* **REQUIRED WORK**
Go line by line through the entries below and copy those containing the string "transform".

User interface change data:
--- START ---

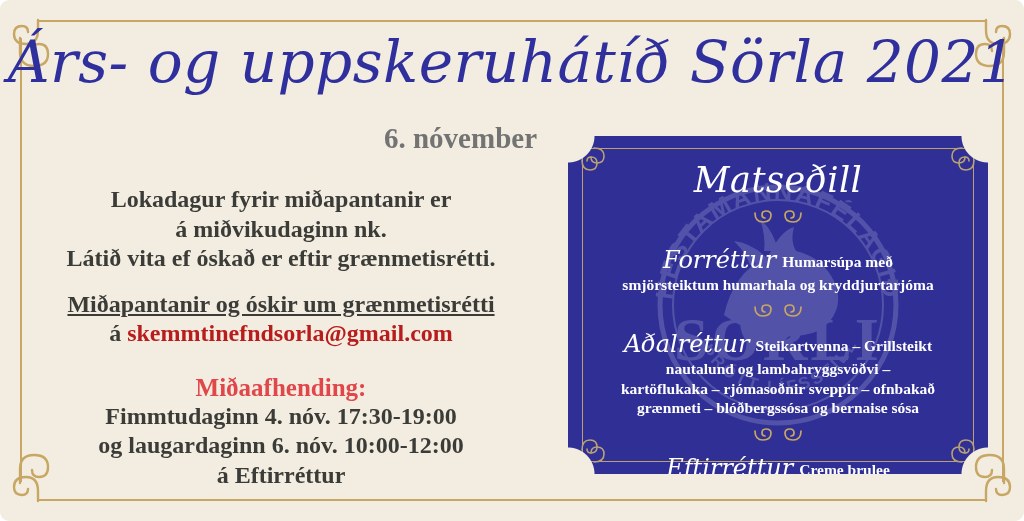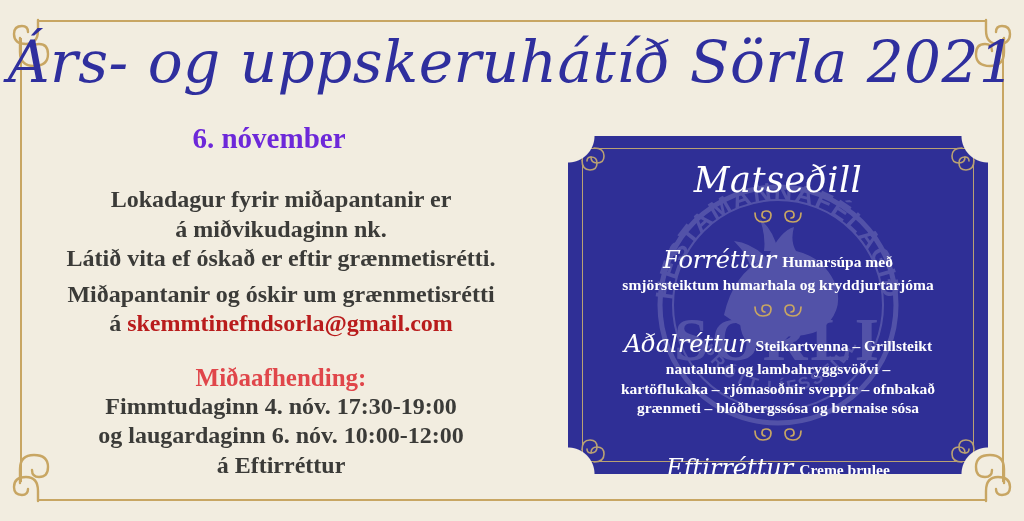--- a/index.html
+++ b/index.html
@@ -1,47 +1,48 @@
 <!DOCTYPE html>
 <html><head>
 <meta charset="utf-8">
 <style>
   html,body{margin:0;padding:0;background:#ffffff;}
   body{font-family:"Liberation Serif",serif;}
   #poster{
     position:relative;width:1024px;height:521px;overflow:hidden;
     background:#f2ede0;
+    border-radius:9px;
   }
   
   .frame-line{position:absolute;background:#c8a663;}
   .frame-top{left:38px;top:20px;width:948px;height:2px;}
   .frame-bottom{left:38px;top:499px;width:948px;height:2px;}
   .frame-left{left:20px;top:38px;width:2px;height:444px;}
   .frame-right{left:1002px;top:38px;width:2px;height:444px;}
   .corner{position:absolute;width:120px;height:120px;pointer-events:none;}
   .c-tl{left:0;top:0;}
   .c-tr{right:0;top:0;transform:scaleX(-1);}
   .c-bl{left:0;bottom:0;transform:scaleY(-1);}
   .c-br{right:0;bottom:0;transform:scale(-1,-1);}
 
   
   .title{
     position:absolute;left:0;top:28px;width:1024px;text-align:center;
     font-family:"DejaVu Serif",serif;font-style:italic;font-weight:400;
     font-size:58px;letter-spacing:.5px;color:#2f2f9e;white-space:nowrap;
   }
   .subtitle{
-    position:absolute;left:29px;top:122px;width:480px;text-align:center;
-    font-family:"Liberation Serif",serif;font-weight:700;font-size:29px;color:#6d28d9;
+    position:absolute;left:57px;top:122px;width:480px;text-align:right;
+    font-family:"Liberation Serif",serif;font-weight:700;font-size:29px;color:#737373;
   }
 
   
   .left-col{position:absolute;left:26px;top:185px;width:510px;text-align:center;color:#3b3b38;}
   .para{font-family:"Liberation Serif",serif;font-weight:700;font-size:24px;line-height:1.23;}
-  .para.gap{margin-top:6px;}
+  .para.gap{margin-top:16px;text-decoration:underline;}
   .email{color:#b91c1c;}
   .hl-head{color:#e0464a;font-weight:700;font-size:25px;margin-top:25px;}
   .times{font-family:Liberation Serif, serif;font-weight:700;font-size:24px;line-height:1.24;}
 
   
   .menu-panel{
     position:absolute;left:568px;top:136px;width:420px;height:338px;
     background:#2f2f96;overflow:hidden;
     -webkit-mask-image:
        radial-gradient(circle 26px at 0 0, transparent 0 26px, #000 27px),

--- END ---

* **EXERCISE ANSWER**
   .c-tr{right:0;top:0;transform:scaleX(-1);}
   .c-bl{left:0;bottom:0;transform:scaleY(-1);}
   .c-br{right:0;bottom:0;transform:scale(-1,-1);}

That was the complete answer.